October 4, 2023 4:00 pm - 5:30 pm


Flyer: Brandon Jolly and Yi Chen Flyer

Speaker: Brandon Jolly

Title: Spatial Control in Multi-step, Multi-catalyst Organometallic Processes

Abstract: Spatial localization is one method in which biology manages its complex network of multi-step and/or multi-catalyst processes. For example, encapsulation of enzymes via compartmentalization allows for the efficient generation and utilization of intermediate species along a biochemical pathway. Much work has been devoted to applying compartmentalization for efficient in vitro enzyme cascades both theoretically and experimentally. However, only recently has attention been given to spatial localization in the context of organometallic catalysis experimentally, with no theoretical insights. Therefore, we developed a kinetic model to evaluate and understand the effect compartmentalization may have on a multi-step organometallic process, such as a typical catalytic cycle. A key design principle born out of this work is that compartmentalization is predicted to benefit organometalic catalysis if diffusion into/out of the compartment is kinetically comparable to, or slower than the catalytic cycle itself, which is tunable via compartment morphology. Next, we then set out to extend the concept of spatial localization in organometallics to multi-catalyst processes. Specifically, electrocatalytic CO2 reduction integrated to Pd catalyzed polyketone synthesis was chosen as a target multi-catalyst system that may benefit from spatial control.

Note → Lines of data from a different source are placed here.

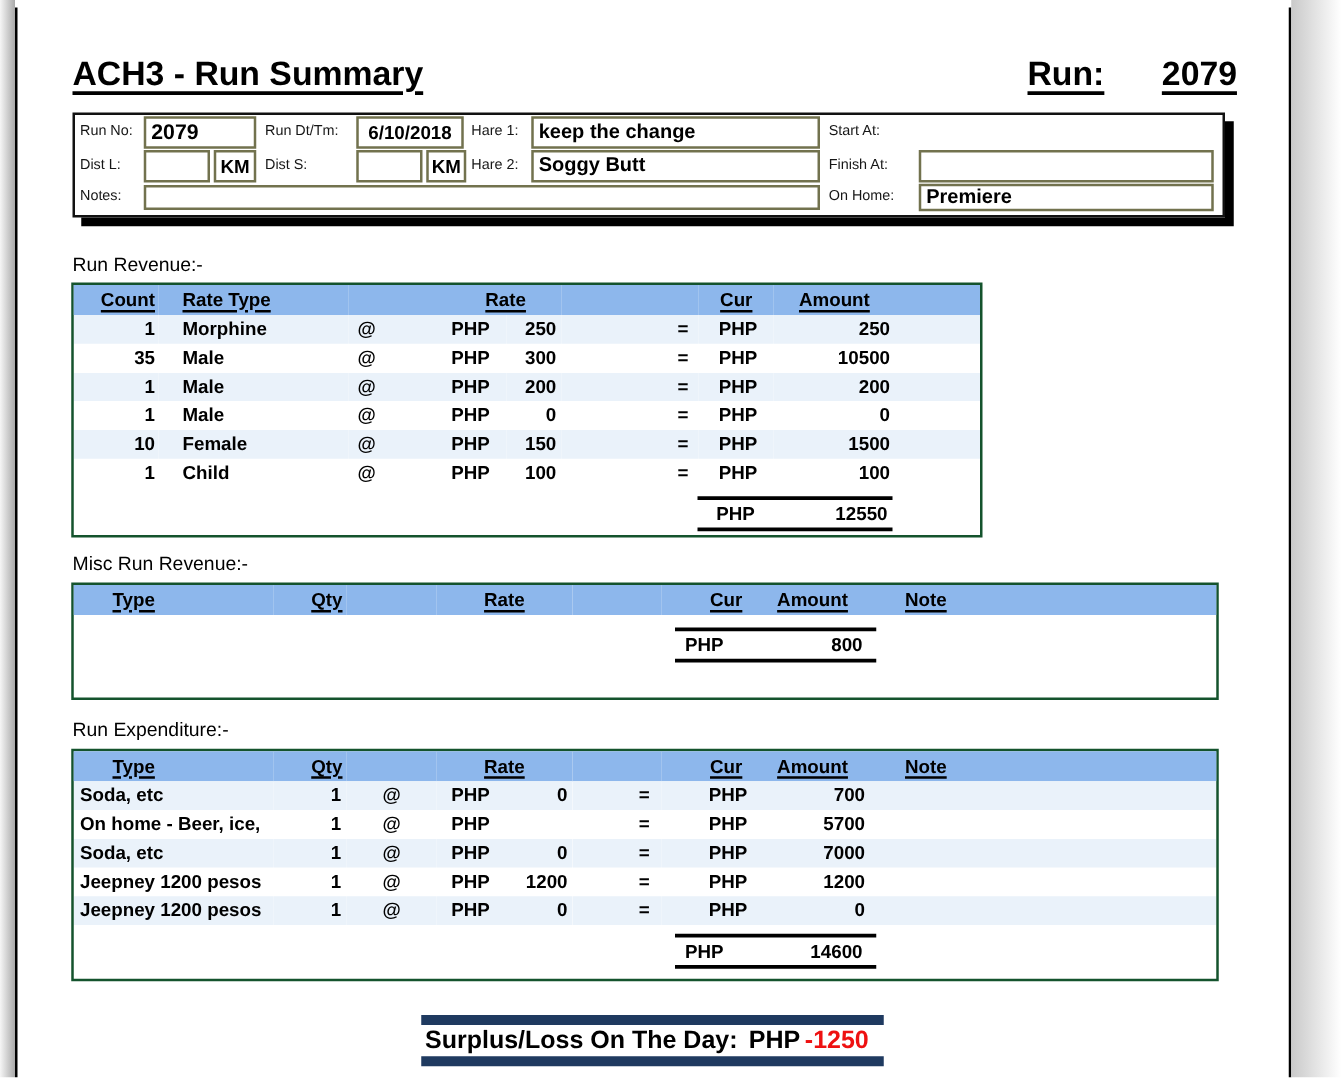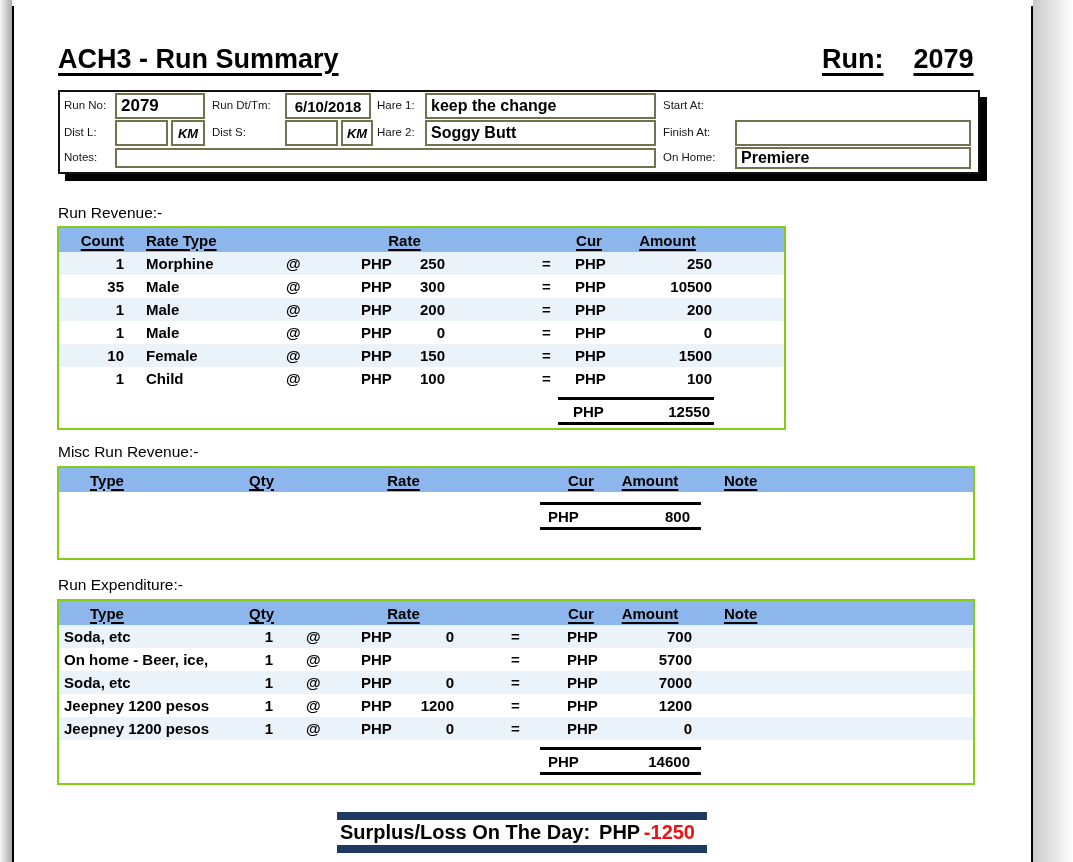--- a/index.html
+++ b/index.html
@@ -10,37 +10,37 @@
   .abs{position:absolute;}
   
   .edge-left{left:0;top:0;width:12px;height:862px;background:linear-gradient(to right,#f6f6f6,#a9a9a9);}
   .pline-l{left:12px;top:6px;width:2px;height:856px;background:#000;}
   .pline-r{left:1031px;top:6px;width:2px;height:856px;background:#000;}
   .edge-right{left:1033px;top:0;width:40px;height:862px;background:linear-gradient(to right,#c9c9c9,#ffffff);}
 
   
   .title{left:58px;top:44px;font-size:27px;font-weight:bold;
     text-decoration:underline;text-decoration-thickness:3px;text-underline-offset:5px;}
-  .runhdr{left:822px;top:44px;font-size:27px;font-weight:bold;display:flex;gap:30px;}
+  .runhdr{left:822px;top:44px;font-size:27px;font-weight:bold;display:flex;gap:46px;}
   .runhdr span{text-decoration:underline;text-decoration-thickness:3px;text-underline-offset:5px;}
 
   
   .form-box{left:58px;top:90px;width:918px;height:80px;border:2px solid #111;
     background:#fff;box-shadow:7px 7px 0 0 #000;}
   .flabel{position:absolute;font-size:11.5px;color:#161616;white-space:nowrap;}
   .ffield{position:absolute;border:2px solid #72724E;background:#fff;font-weight:bold;
     font-size:16px;display:flex;align-items:center;padding:0 4px;box-sizing:border-box;white-space:nowrap;overflow:hidden;}
   .fcenter{justify-content:center;}
-  .funit{font-size:13px;justify-content:center;padding:0;font-style:italic;}
+  .funit{font-size:15px;justify-content:center;padding:0;}
 
   
   .seclabel{position:absolute;font-size:15.5px;color:#000;}
 
   
-  .tbox{position:absolute;border:2px solid #84cc16;background:#fff;box-sizing:border-box;}
+  .tbox{position:absolute;border:2px solid #14532d;background:#fff;box-sizing:border-box;}
   .tbox table{border-collapse:collapse;table-layout:fixed;font-weight:bold;font-size:15px;color:#000;}
   .tbox tr.head{background:#8DB7EC;height:24px;}
   .tbox th{font-weight:bold;font-size:15px;white-space:nowrap;
     text-decoration:underline;text-decoration-thickness:2px;text-underline-offset:3px;}
   .tbox tr.r{height:23px;}
   .tbox tr.alt{background:#EAF2FA;}
   .tbox td{white-space:nowrap;overflow:hidden;}
   
   .ca{text-align:right;padding-right:3px;}
   .cb{text-align:left;padding-left:19px;}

Ultimately, we demonstrate the generation and consumption of CO from CO2 reduction to co-polymerization with ethylene in one pot, with external control over %CO incorporation into the polymer via applied current, which is unattainable without spatial control.

Speaker: Yi Chen

Title: Generate Gradient in Electrochemical Microfluidic Systems to Investigate P. Aeruginosa Metabolic Regulation Kinetics on Single Cell Level

Abstract: Comprehending how bacterial metabolism adapts to environmental changes, like oxygen abundance variation, is important in microbial ecology and has potential applications in disease treatment and bacterial infection. Previous research primarily centered on the collective regulatory responses in bulk culture study while single-cell level understanding of bacterial regulation kinetics still remains a challenge. To address the challenge, we developed an electrochemical microfluidic system to generate microscopic oxygen and hydrogen peroxide concentration gradients, simulating the intricate micrometer-scale environments inhabited by bacteria. Particularly, we cultivated P. aeruginosa in the generated oxygen gradient and investigated its metabolic regulation kinetics on single-cell level, specifically with regard to the concentration of adenosine triphosphate (ATP), in response to environmental oxygen spatial variation and temporal oscillation.